──────── Data records ────────
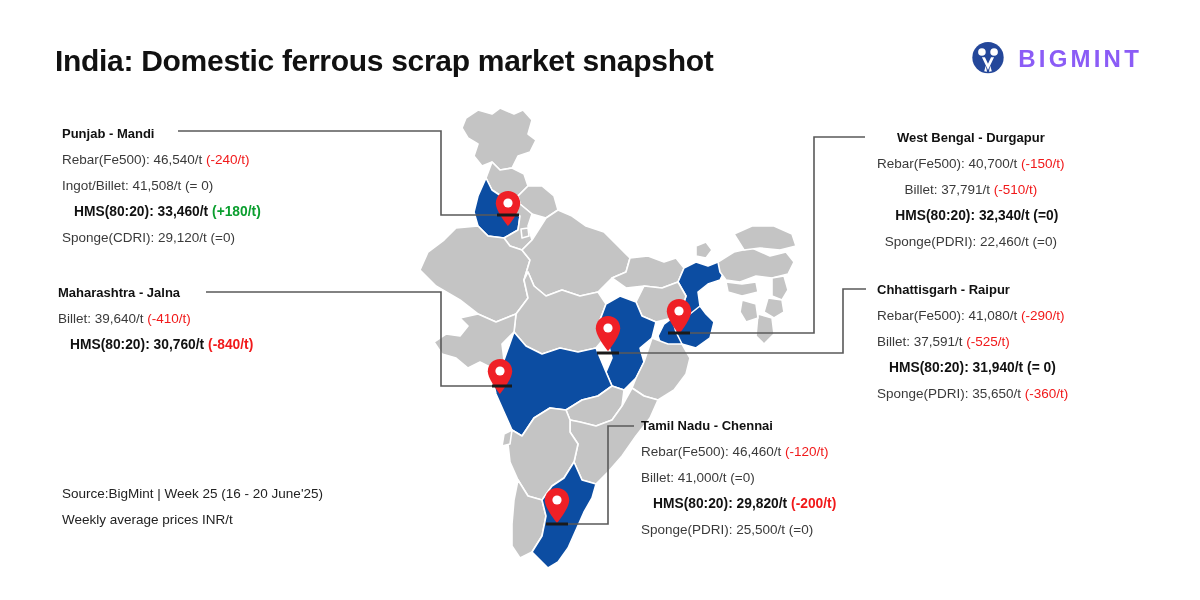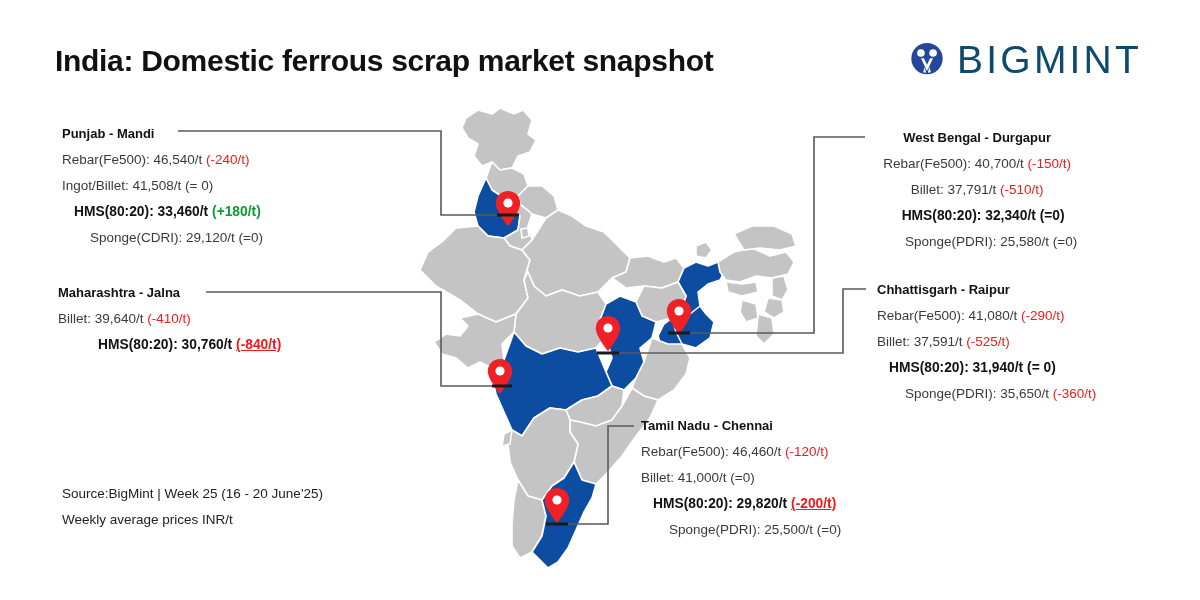"BIGMINT" #brand-logo .wordmark { color: #0c4a6e -> #8b5cf6; font-size: 39px -> 24px; font-weight: normal -> bold }
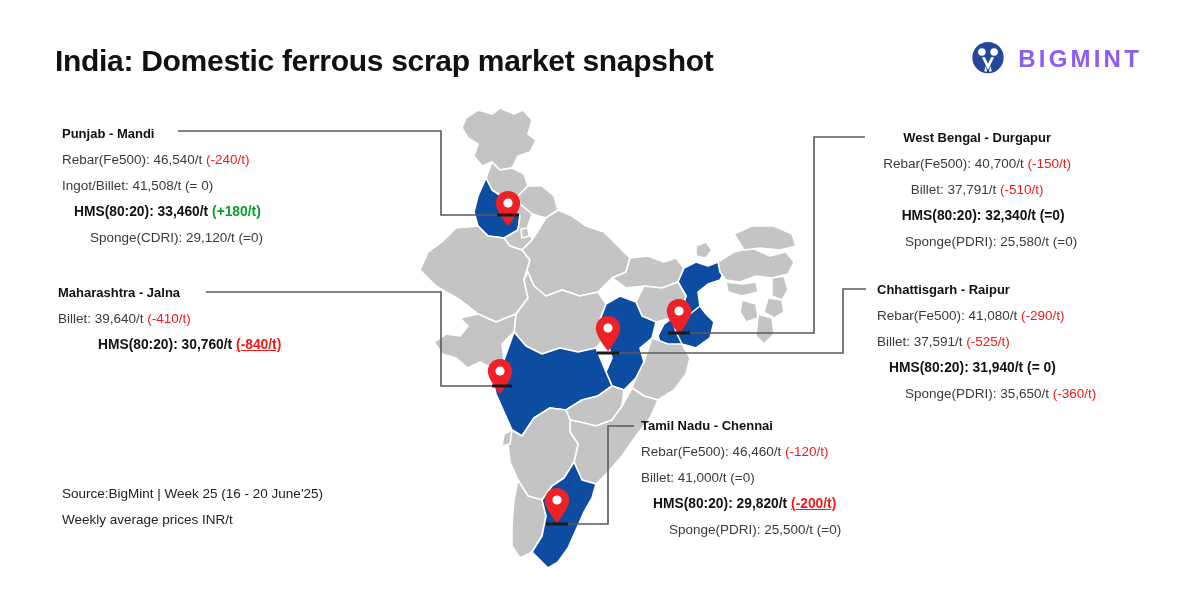"Sponge(CDRI): 29,120/t (=0)" .panel .row:last-child { margin-left: 28px -> none }
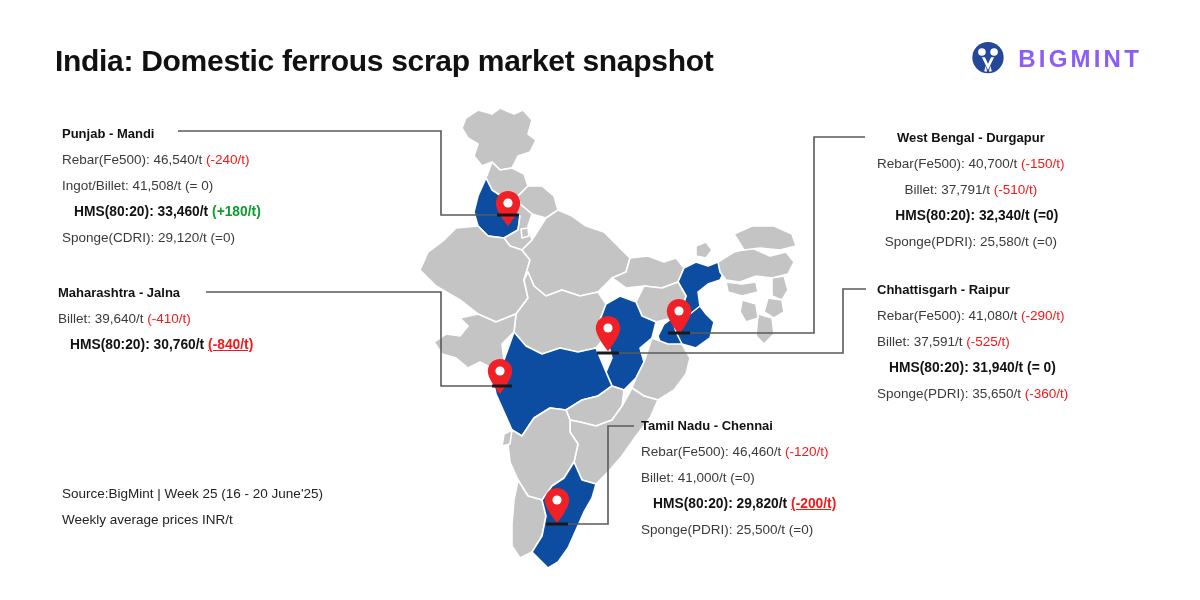"25,580/t" span { text: 25,580/t -> 22,460/t }
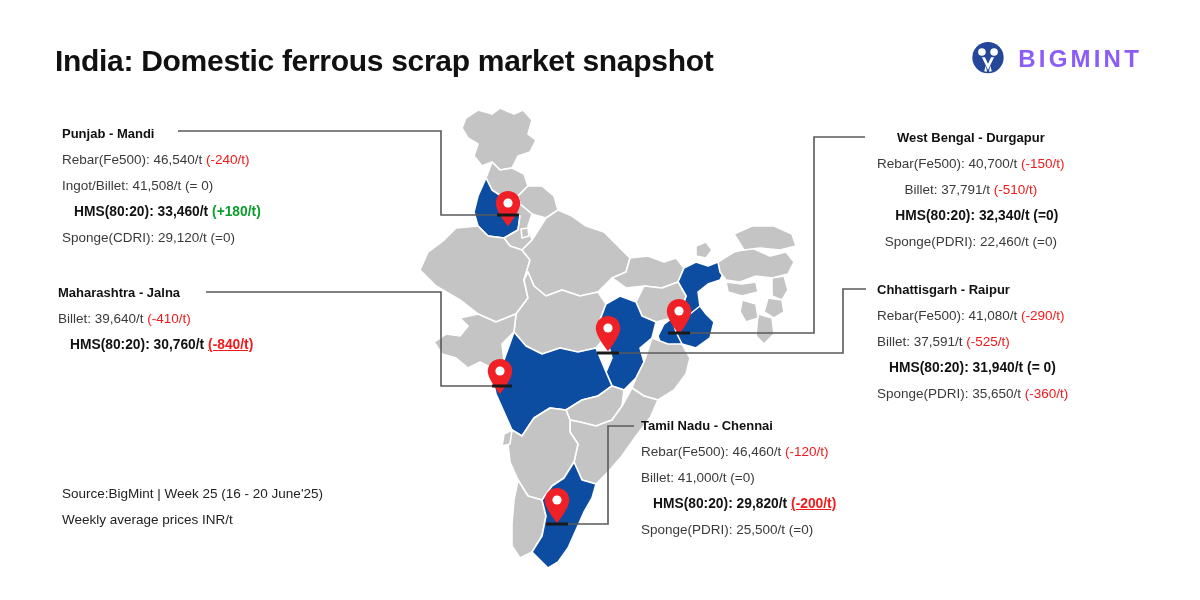"(-840/t)" .panel .row.hl .dn { text-decoration: underline -> none }
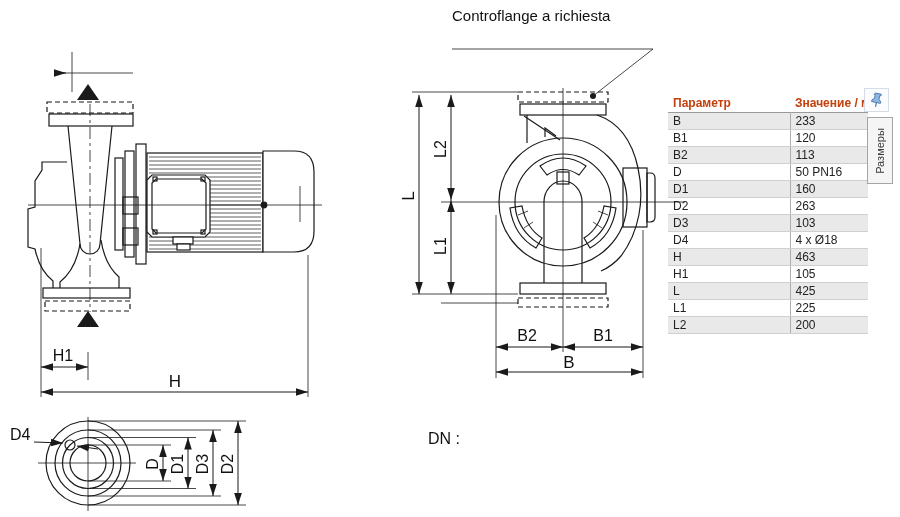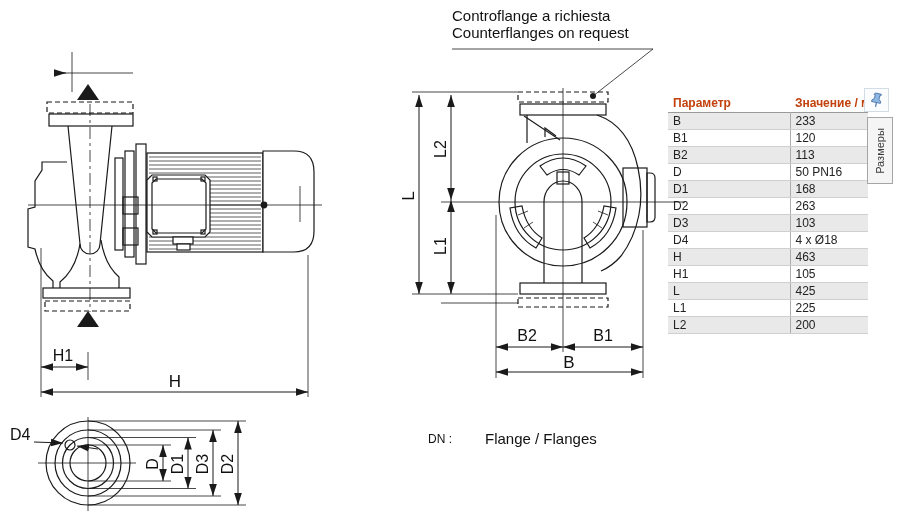"Counterflanges on request" div { html: <div>Counterflanges on request</div> -> none }
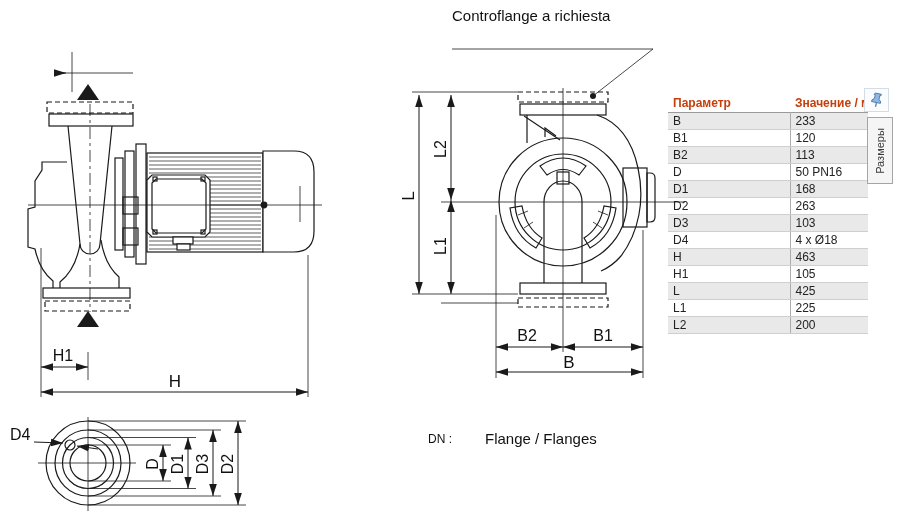"168" td { text: 168 -> 160 }
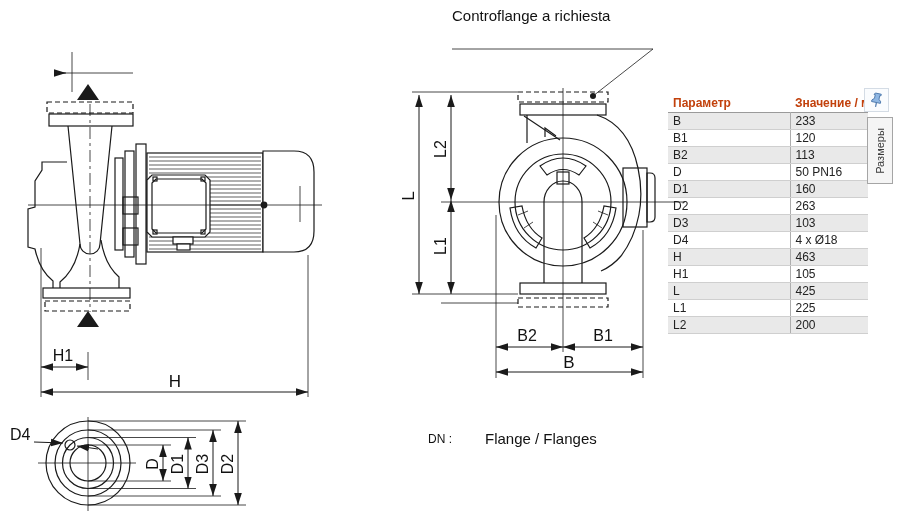"DN :" .legend-key { font-size: 12px -> 16px }
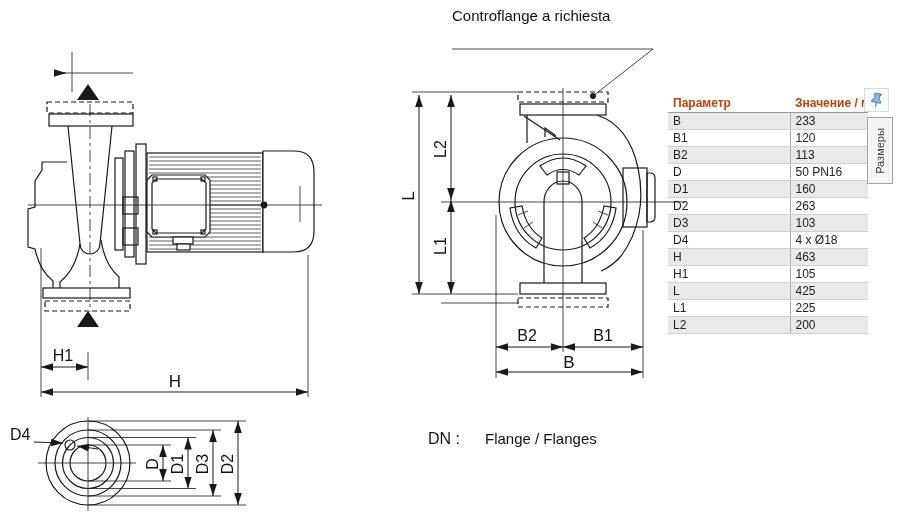"Flange / Flanges" span { html: <span>Flange / Flanges</span> -> none }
────────
§ **Work request**: Lines from the one containing "margin-left: 28px ->" through the end of the entries above, both included, are to be written out exactly; no pictures and no other lines.

§ **Answer box**:
"Sponge(CDRI): 29,120/t (=0)" .panel .row:last-child { margin-left: 28px -> none }
"25,580/t" span { text: 25,580/t -> 22,460/t }
"(-840/t)" .panel .row.hl .dn { text-decoration: underline -> none }
"Counterflanges on request" div { html: <div>Counterflanges on request</div> -> none }
"168" td { text: 168 -> 160 }
"DN :" .legend-key { font-size: 12px -> 16px }
"Flange / Flanges" span { html: <span>Flange / Flanges</span> -> none }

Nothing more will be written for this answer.